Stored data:
|---|

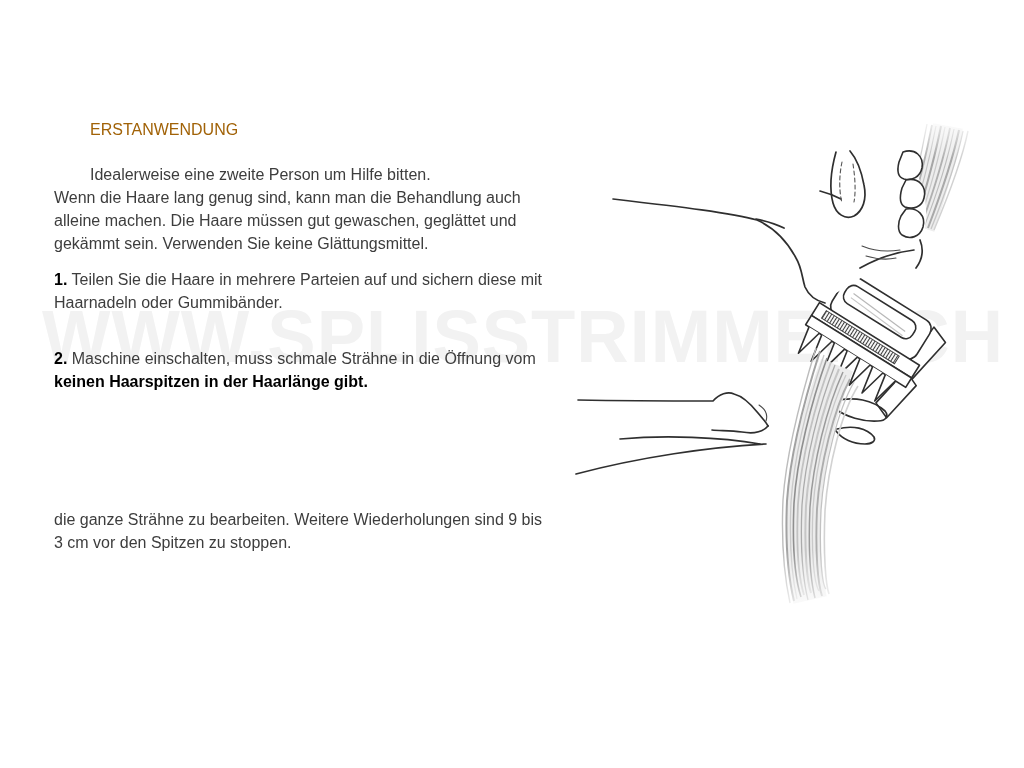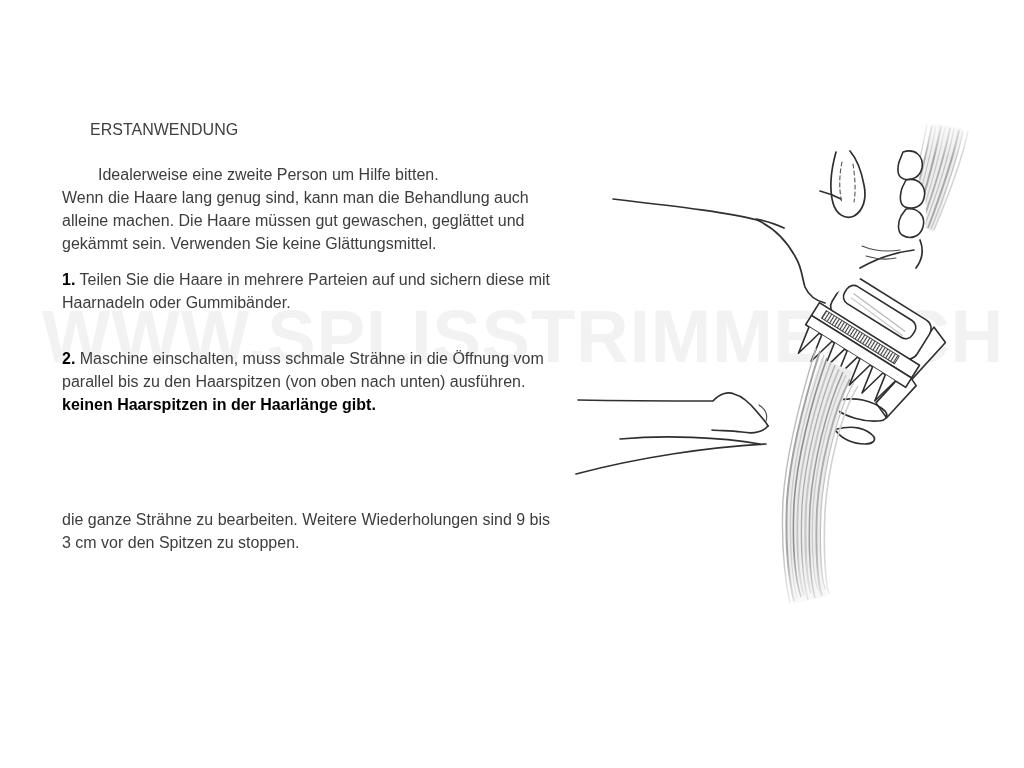--- a/index.html
+++ b/index.html
@@ -12,7 +12,7 @@
   .textcol{position:absolute;left:54px;top:0;width:540px;z-index:2;font-size:16px;line-height:23px;color:#3d3d3d;}
   .para{position:absolute;left:0;white-space:nowrap;}
   .ln{height:23px;margin-left:8px;}
-  .title{position:absolute;left:36px;top:118px;white-space:nowrap;color:#404040;}
+  .title{position:absolute;left:36px;top:118px;white-space:nowrap;color:#a16207;}
   .indent{padding-left:36px;}
   .b{font-weight:bold;color:#000;}
   

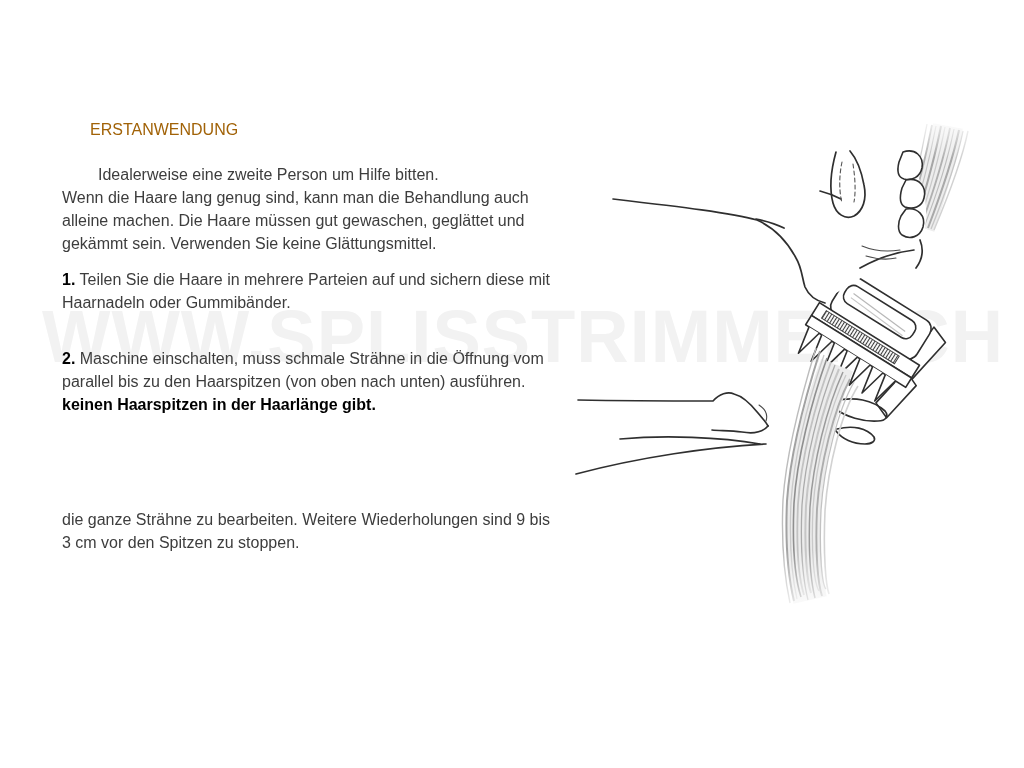--- a/index.html
+++ b/index.html
@@ -11,7 +11,7 @@
   
   .textcol{position:absolute;left:54px;top:0;width:540px;z-index:2;font-size:16px;line-height:23px;color:#3d3d3d;}
   .para{position:absolute;left:0;white-space:nowrap;}
-  .ln{height:23px;margin-left:8px;}
+  .ln{height:23px;}
   .title{position:absolute;left:36px;top:118px;white-space:nowrap;color:#a16207;}
   .indent{padding-left:36px;}
   .b{font-weight:bold;color:#000;}

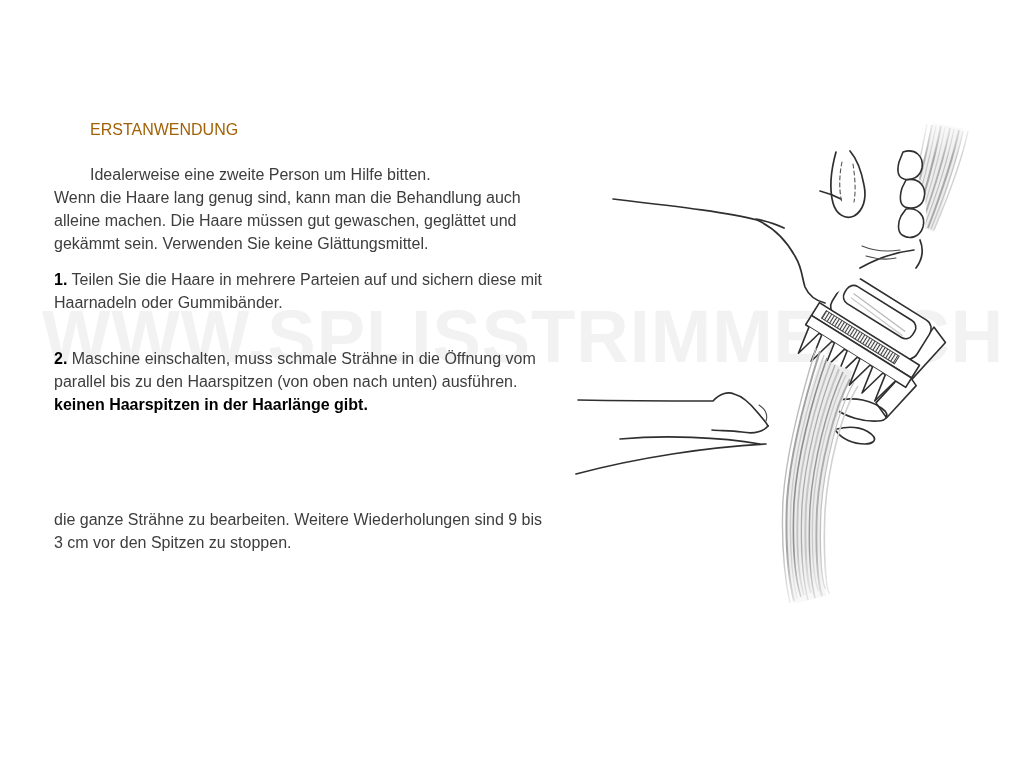--- a/index.html
+++ b/index.html
@@ -51,7 +51,6 @@
 
     <div class="para" style="top:347px">
       <div class="ln"><span class="b">2.</span><span> Maschine einschalten, muss schmale Strähne in die Öffnung vom</span></div>
-      <div class="ln">parallel bis zu den Haarspitzen (von oben nach unten) ausführen.</div>
       <div class="ln b">keinen Haarspitzen in der Haarlänge gibt.</div>
     </div>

|---|

Description of the task: Write out the records above exactly as they appear, leaving out any pictures.

Task result:
--- a/index.html
+++ b/index.html
@@ -12,7 +12,7 @@
   .textcol{position:absolute;left:54px;top:0;width:540px;z-index:2;font-size:16px;line-height:23px;color:#3d3d3d;}
   .para{position:absolute;left:0;white-space:nowrap;}
   .ln{height:23px;margin-left:8px;}
-  .title{position:absolute;left:36px;top:118px;white-space:nowrap;color:#404040;}
+  .title{position:absolute;left:36px;top:118px;white-space:nowrap;color:#a16207;}
   .indent{padding-left:36px;}
   .b{font-weight:bold;color:#000;}
   

--- a/index.html
+++ b/index.html
@@ -11,7 +11,7 @@
   
   .textcol{position:absolute;left:54px;top:0;width:540px;z-index:2;font-size:16px;line-height:23px;color:#3d3d3d;}
   .para{position:absolute;left:0;white-space:nowrap;}
-  .ln{height:23px;margin-left:8px;}
+  .ln{height:23px;}
   .title{position:absolute;left:36px;top:118px;white-space:nowrap;color:#a16207;}
   .indent{padding-left:36px;}
   .b{font-weight:bold;color:#000;}

--- a/index.html
+++ b/index.html
@@ -51,7 +51,6 @@
 
     <div class="para" style="top:347px">
       <div class="ln"><span class="b">2.</span><span> Maschine einschalten, muss schmale Strähne in die Öffnung vom</span></div>
-      <div class="ln">parallel bis zu den Haarspitzen (von oben nach unten) ausführen.</div>
       <div class="ln b">keinen Haarspitzen in der Haarlänge gibt.</div>
     </div>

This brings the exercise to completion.